(Web document revisions)

---

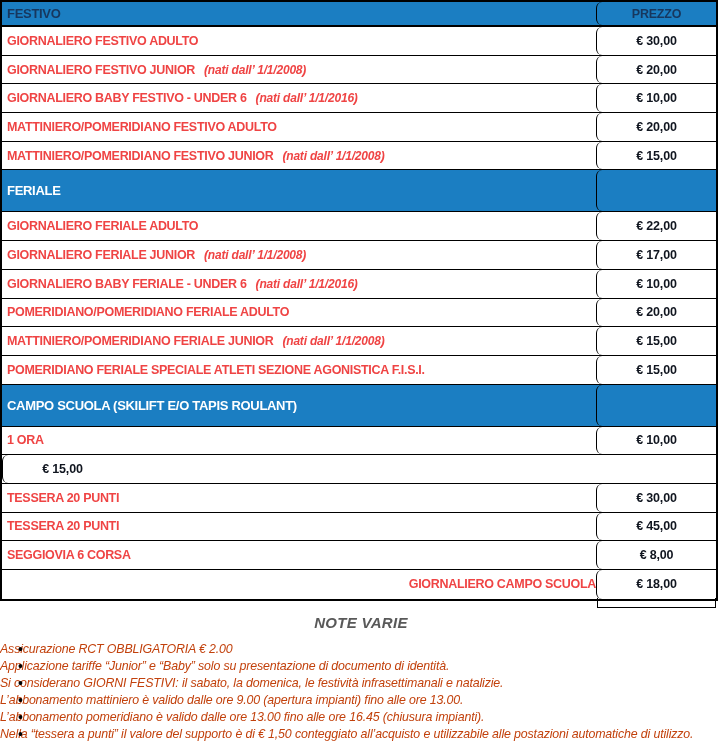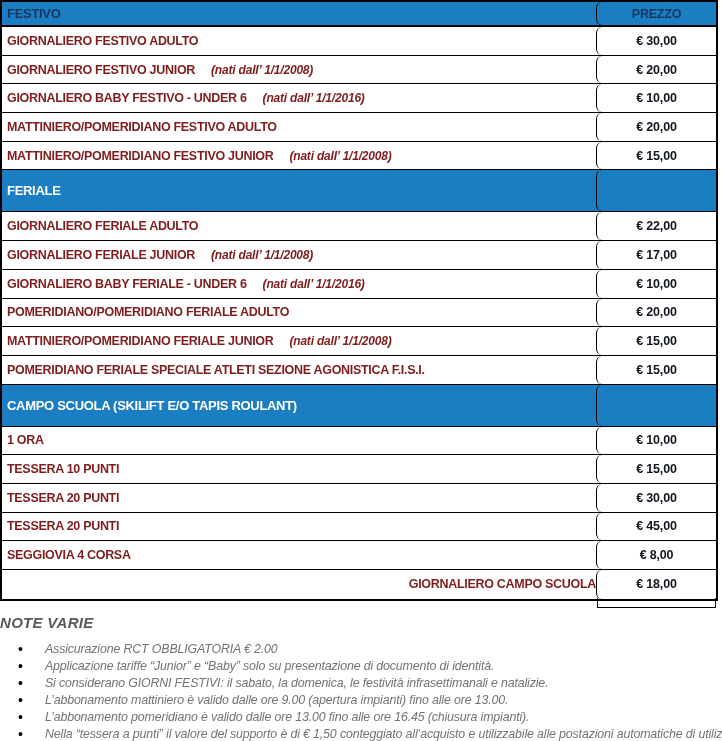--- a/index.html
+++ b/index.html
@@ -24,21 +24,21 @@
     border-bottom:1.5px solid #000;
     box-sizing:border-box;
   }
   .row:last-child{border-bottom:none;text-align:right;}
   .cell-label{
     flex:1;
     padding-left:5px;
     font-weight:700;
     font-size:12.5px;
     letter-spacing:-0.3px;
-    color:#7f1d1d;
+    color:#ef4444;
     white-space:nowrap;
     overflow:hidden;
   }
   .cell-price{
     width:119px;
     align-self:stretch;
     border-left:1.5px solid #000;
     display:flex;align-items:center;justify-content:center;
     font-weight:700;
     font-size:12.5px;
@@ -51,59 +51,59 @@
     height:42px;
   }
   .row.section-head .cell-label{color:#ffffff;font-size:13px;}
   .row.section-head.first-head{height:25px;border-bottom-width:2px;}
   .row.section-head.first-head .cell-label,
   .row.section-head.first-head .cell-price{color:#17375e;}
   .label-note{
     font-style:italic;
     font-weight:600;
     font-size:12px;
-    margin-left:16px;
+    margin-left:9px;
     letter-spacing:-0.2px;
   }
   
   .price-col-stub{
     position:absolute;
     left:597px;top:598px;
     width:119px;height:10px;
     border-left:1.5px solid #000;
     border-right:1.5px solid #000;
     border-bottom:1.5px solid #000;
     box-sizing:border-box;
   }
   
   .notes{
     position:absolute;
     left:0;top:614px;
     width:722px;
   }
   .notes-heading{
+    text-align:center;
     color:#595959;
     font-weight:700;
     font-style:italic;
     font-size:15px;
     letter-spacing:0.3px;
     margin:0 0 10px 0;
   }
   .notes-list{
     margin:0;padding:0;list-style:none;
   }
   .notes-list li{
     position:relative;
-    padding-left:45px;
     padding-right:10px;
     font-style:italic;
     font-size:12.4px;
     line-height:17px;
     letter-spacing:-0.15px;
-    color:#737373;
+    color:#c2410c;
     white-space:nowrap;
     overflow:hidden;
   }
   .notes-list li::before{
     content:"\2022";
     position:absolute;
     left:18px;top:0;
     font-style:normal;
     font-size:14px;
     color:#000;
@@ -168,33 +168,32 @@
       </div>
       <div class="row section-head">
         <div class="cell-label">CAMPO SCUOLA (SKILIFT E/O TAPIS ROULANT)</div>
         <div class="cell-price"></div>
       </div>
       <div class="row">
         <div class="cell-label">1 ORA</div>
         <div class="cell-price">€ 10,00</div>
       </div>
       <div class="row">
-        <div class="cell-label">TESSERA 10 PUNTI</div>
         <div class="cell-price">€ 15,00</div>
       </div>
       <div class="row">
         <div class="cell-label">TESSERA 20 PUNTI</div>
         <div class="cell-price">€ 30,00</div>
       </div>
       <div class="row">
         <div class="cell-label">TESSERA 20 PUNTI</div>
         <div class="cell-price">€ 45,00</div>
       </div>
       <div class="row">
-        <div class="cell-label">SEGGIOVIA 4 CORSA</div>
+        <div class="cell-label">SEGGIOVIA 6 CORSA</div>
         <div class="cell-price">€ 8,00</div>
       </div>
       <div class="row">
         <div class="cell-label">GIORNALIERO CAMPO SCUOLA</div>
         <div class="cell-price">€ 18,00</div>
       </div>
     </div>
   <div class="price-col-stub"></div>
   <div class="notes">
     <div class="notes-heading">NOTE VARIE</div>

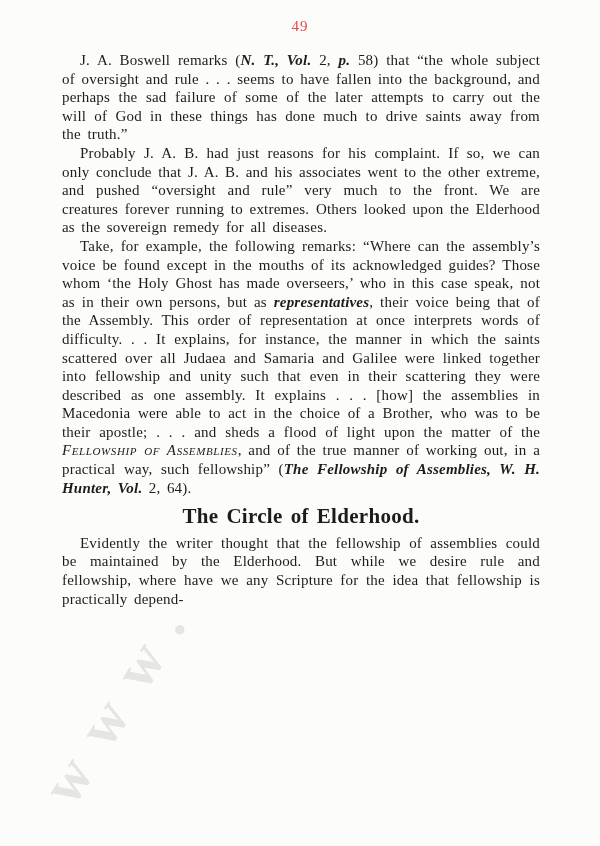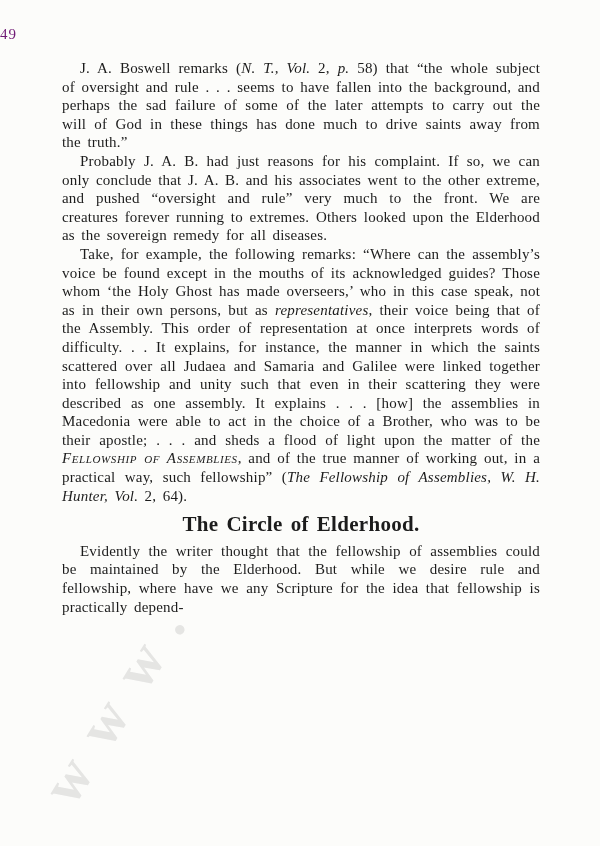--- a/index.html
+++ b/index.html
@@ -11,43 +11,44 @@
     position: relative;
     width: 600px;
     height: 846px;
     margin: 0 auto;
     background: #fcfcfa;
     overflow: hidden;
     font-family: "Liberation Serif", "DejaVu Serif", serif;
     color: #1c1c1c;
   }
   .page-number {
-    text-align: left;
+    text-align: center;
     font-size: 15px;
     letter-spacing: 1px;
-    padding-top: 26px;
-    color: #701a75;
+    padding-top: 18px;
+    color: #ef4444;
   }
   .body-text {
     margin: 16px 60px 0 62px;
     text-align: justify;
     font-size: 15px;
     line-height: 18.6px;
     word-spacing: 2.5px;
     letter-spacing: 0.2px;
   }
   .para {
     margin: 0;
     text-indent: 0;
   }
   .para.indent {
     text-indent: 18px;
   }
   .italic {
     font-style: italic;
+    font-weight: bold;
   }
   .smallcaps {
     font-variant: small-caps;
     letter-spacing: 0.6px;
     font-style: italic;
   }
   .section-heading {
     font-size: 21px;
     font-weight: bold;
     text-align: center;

---

How to complete this task:
Write out every line of the data that holds the word "height".

Final answer:
     height:42px;
   .row.section-head.first-head{height:25px;border-bottom-width:2px;}
     width:119px;height:10px;
     line-height:17px;
     height: 846px;
     line-height: 18.6px;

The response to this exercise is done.